» **WHAT TO DO**:
Once the line with "letter-spacing: 0.4px;" is found, repeat exactly that line and every one after it until the data below ends, including the last line.
___ RECORDED INFORMATION ___
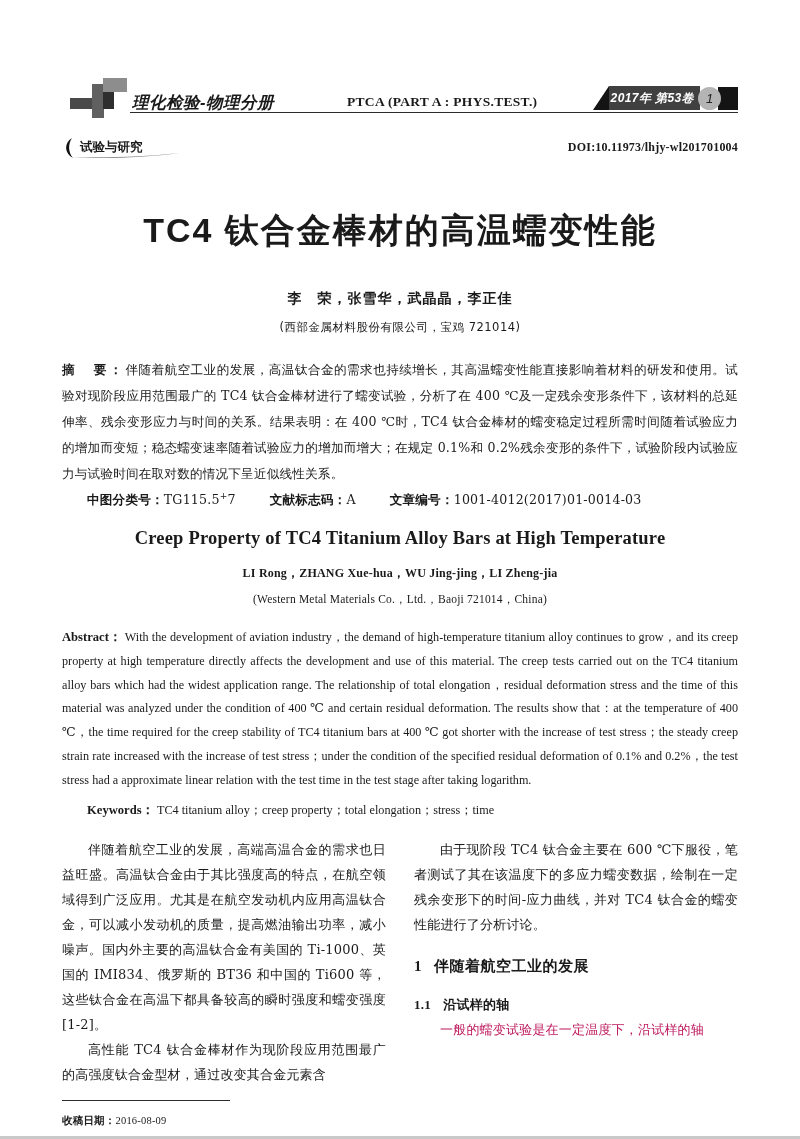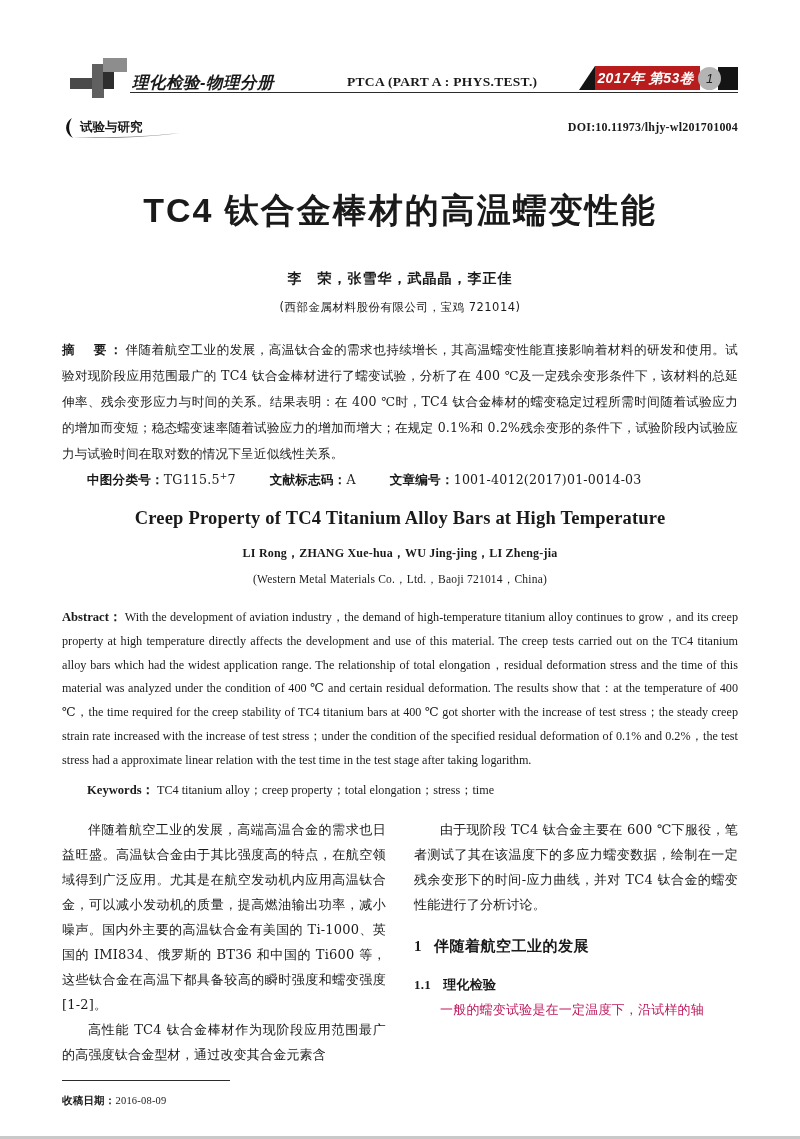--- a/index.html
+++ b/index.html
@@ -27,21 +27,21 @@
     position: absolute;
     left: 0;
     bottom: 0;
     width: 800px;
     height: 3px;
     background: #c9c9c9;
   }
   .content {
     position: absolute;
     left: 62px;
-    top: 56px;
+    top: 76px;
     width: 676px;
   }
 
   
   .masthead {
     position: relative;
     height: 48px;
   }
   .logo-mark {
     position: absolute;
@@ -104,26 +104,26 @@
     display: flex;
     align-items: center;
   }
   .issue-wedge {
     width: 0; height: 0;
     border-top: 24px solid transparent;
     border-left: 16px solid #141414;
     transform: scaleX(-1);
   }
   .issue-label {
-    background: #b91c1c;
+    background: #404040;
     color: #fff;
     font-family: "Liberation Sans", "DejaVu Sans", sans-serif;
     font-weight: bold;
     font-style: italic;
-    font-size: 14px;
+    font-size: 12px;
     padding: 4px 6px 4px 2px;
     line-height: 16px;
     white-space: nowrap;
     letter-spacing: 0.4px;
   }
   .issue-num {
     width: 23px; height: 23px;
     border-radius: 50%;
     background: #b4b4b4;
     color: #222;
@@ -404,21 +404,21 @@
           </div>
         </div>
       </div>
 
       <div class="col">
         <p><span>由于现阶段 TC4 钛合金主要在 600 ℃下服役，笔者测试了其在该温度下的多应力蠕变数据，绘制在一定残余变形下的时间-应力曲线，并对 TC4 钛合金的蠕变性能进行了分析讨论。</span></p>
         <div class="h1-cn">
           <span class="num">1</span><span>伴随着航空工业的发展</span>
         </div>
         <div class="h2-cn">
-          <span class="num">1.1</span><span>理化检验</span>
+          <span class="num">1.1</span><span>沿试样的轴</span>
         </div>
         <p class="faded"><span>一般的蠕变试验是在一定温度下，沿试样的轴</span></p>
       </div>
 
     </div>
 
   </div>
   <div class="page-edge-bottom"></div>
 </div>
___
» **TASK SOLUTION**:
     letter-spacing: 0.4px;
   }
   .issue-num {
     width: 23px; height: 23px;
     border-radius: 50%;
     background: #b4b4b4;
     color: #222;
@@ -404,21 +404,21 @@
           </div>
         </div>
       </div>
 
       <div class="col">
         <p><span>由于现阶段 TC4 钛合金主要在 600 ℃下服役，笔者测试了其在该温度下的多应力蠕变数据，绘制在一定残余变形下的时间-应力曲线，并对 TC4 钛合金的蠕变性能进行了分析讨论。</span></p>
         <div class="h1-cn">
           <span class="num">1</span><span>伴随着航空工业的发展</span>
         </div>
         <div class="h2-cn">
-          <span class="num">1.1</span><span>理化检验</span>
+          <span class="num">1.1</span><span>沿试样的轴</span>
         </div>
         <p class="faded"><span>一般的蠕变试验是在一定温度下，沿试样的轴</span></p>
       </div>
 
     </div>
 
   </div>
   <div class="page-edge-bottom"></div>
 </div>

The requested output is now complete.